Ratinho Jr. em Paranavaí: A gafe que confessou como funciona a engrenagem do poder no Paraná

Ratinho Jr. em Paranavaí: A gafe que confessou como funciona a engrenagem do poder no Paraná

Dívida de R$ 76 milhões?: O clã que governa o PR deve à União enquanto lucra com o Estado

As obras do governo Ratinho Junior no Paraná e os negócios da família Massa caminham em uma harmonia geográfica que desafia a lógica das coincidências, levantando um debate necessário sobre a separação entre o interesse público e o patrimônio privado. No centro dessa engrenagem está a duplicação do Contorno Sul em Maringá, um investimento de R$ 450 milhões que ocorre justamente onde a sede da emissora de TV e rádio da família está sendo erguida, garantindo uma valorização imobiliária e logística imediata ao ativo particular. O padrão se repete na construção da ponte ligando o Paraná ao Mato Grosso, vizinha ao Tayayá Porto Rico, resort de luxo que tem o apresentador Ratinho como sócio e que já foi alvo de questionamentos do Ministério Público Federal por intervenções em área de proteção ambiental. Somando se a isso, a duplicação da rodovia na divisa com Santa Catarina beneficia diretamente a região onde o patriarca da família anunciou novos empreendimentos imobiliários, criando um cenário onde o asfalto pago pelo contribuinte parece pavimentar o lucro dos negócios familiares.

A agenda de Vorcaro

Essa sinergia torna se ainda mais controversa quando observamos a saúde financeira do grupo empresarial frente ao fisco e a origem de suas receitas. Como explicar que as mesmas emissoras de rádio e TV que recebem verbas milionárias do governo estadual para propagar que o “Paraná é exemplo” pertençam ao pai do governador? É um ciclo de autopromoção financiado por estatais como Copel e Sanepar, Porto de Paranagua onde o dinheiro público entra no caixa de uma rede cujos proprietários, por meio de empresas como a Agropastoril Café no Bule, acumularam uma dívida milionária com o Governo Federal, estimada em R$ 76 milhões em débitos inscritos na Dívida Ativa da União. Embora parte dessas cobranças tenha sido objeto de disputas judiciais recentes, a existência de passivos tributários colossais contrasta com a imagem de gestão modelo vendida nas telas da própria família.
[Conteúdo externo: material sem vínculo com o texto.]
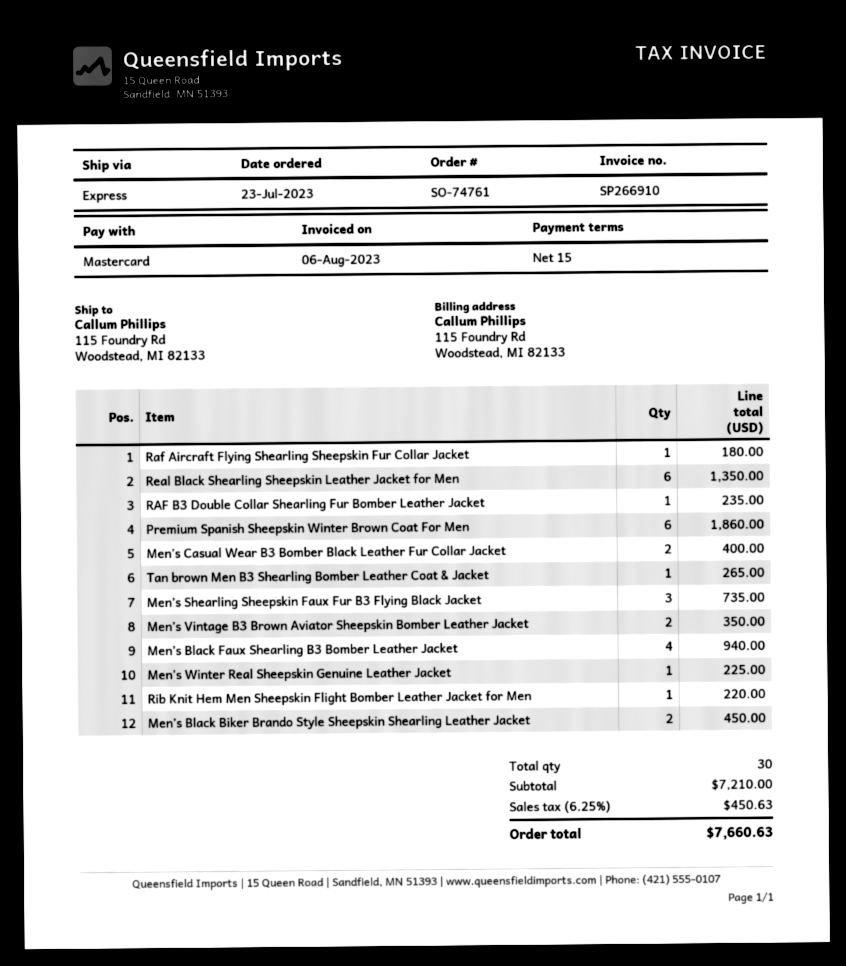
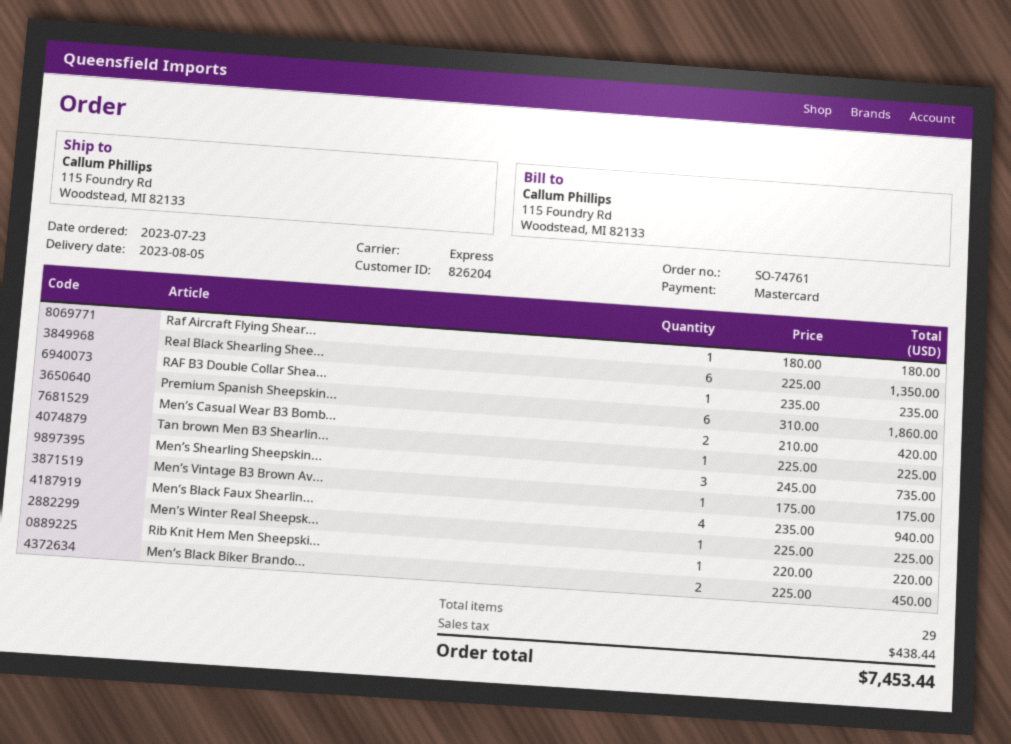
Men’s Casual Wear B3 Bomber Black Leather Fur Collar Jacket: 2 for 400.00 -> 2 for 420.00
Tan brown Men B3 Shearling Bomber Leather Coat & Jacket: 1 for 265.00 -> 1 for 225.00
Men’s Vintage B3 Brown Aviator Sheepskin Bomber Leather Jacket: 2 for 350.00 -> 1 for 175.00
total quantity: 30 -> 29
tax: 450.63 -> 438.44
total: 7660.63 -> 7453.44

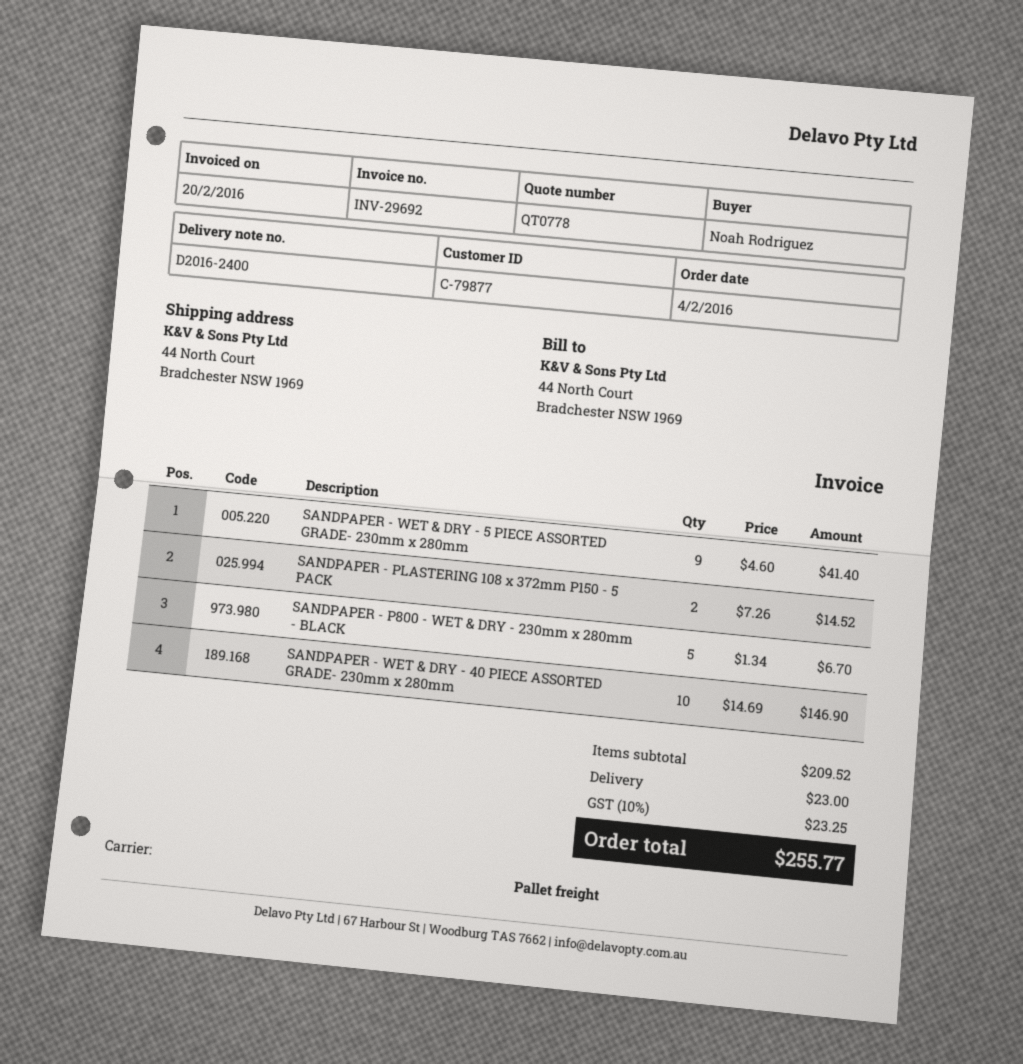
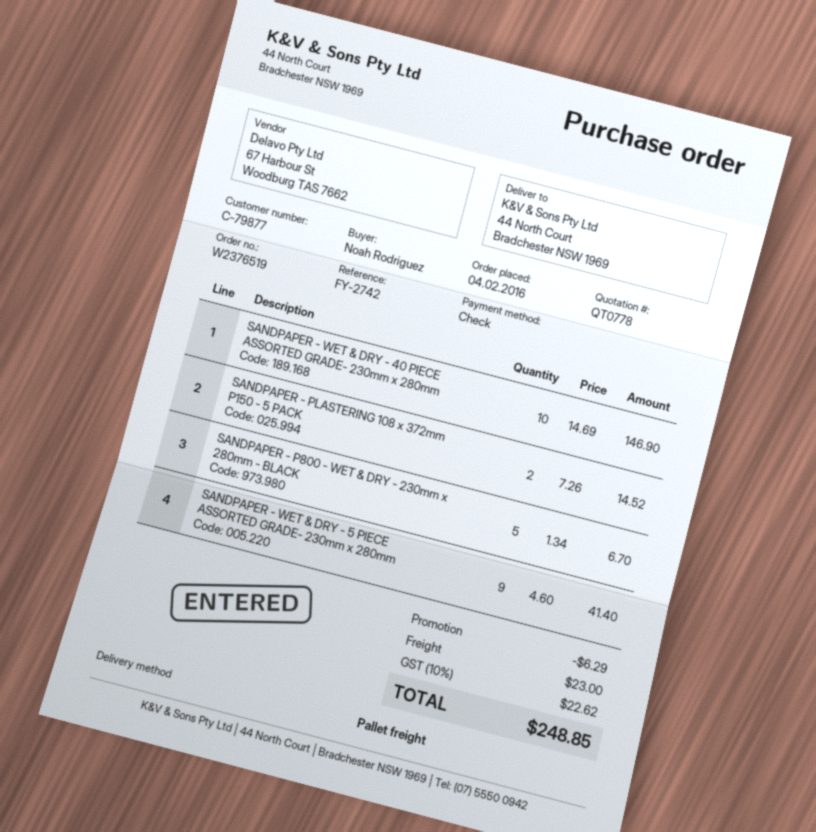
discount: none -> 6.29
tax: 10% = 23.25 -> 10% = 22.62
total: 255.77 -> 248.85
Cena do trânsito maringaense

O cerco de interesses se expande também para a prestação de serviços técnicos, onde os vínculos societários de parentes do governador levantam suspeitas de favorecimento em órgãos estratégicos. Um caso emblemático envolve a Celepar, a estatal de tecnologia do estado, que viu os contratos de uma empresa de tecnologia saltarem de modestos R$ 8 milhões para impressionantes R$ 146 milhões após um dos sócios da fornecedora firmar parceria empresarial direta com Gabriel Massa, irmão do governador. Esse crescimento exponencial em licitações com baixa concorrência e indícios de direcionamento aponta para um fenômeno onde ser parceiro de negócios da família real paranaense parece ser o melhor cartão de visitas para vencer certames públicos.

Recentemente, um episódio em Paranavaí ilustrou de forma simbólica a mentalidade que parece reger essa administração. Ao servir carne em um encontro, Ratinho Junior publicou um vídeo afirmando em tom de brincadeira que estava servindo os convidados para que sobrasse mais para ele. O que poderia ser apenas uma gafe de rede social soa, para muitos críticos, como a tradução perfeita da lógica aplicada no Palácio Iguaçu: o uso da máquina pública para servir porções generosas de asfalto, verbas e contratos aos aliados e familiares, garantindo que o banquete do poder sempre reserve o melhor quinhão para quem serve o prato.

O cidadão paranaense tem o direito de questionar se o desenvolvimento do estado está sendo planejado com base em critérios técnicos ou se o mapa de obras e contratos foi desenhado para seguir o rastro dos investimentos imobiliários, de mídia e de tecnologia do clã Massa. A moralidade administrativa exige mais do que a legalidade fria dos editais; exige que o governante não utilize a máquina pública para lubrificar os negócios de seus irmãos e de seu pai. Quando a verba de publicidade sustenta o veículo que elogia o governo, as obras valorizam as terras da família e os contratos estatais multiplicam o faturamento de sócios do irmão do governador, a transparência deixa de ser uma prática e passa a ser uma fachada. O Paraná pode até ser um exemplo, mas a pergunta que fica é: exemplo de eficiência pública ou de uma sofisticada estratégia de expansão patrimonial privada com recursos do povo?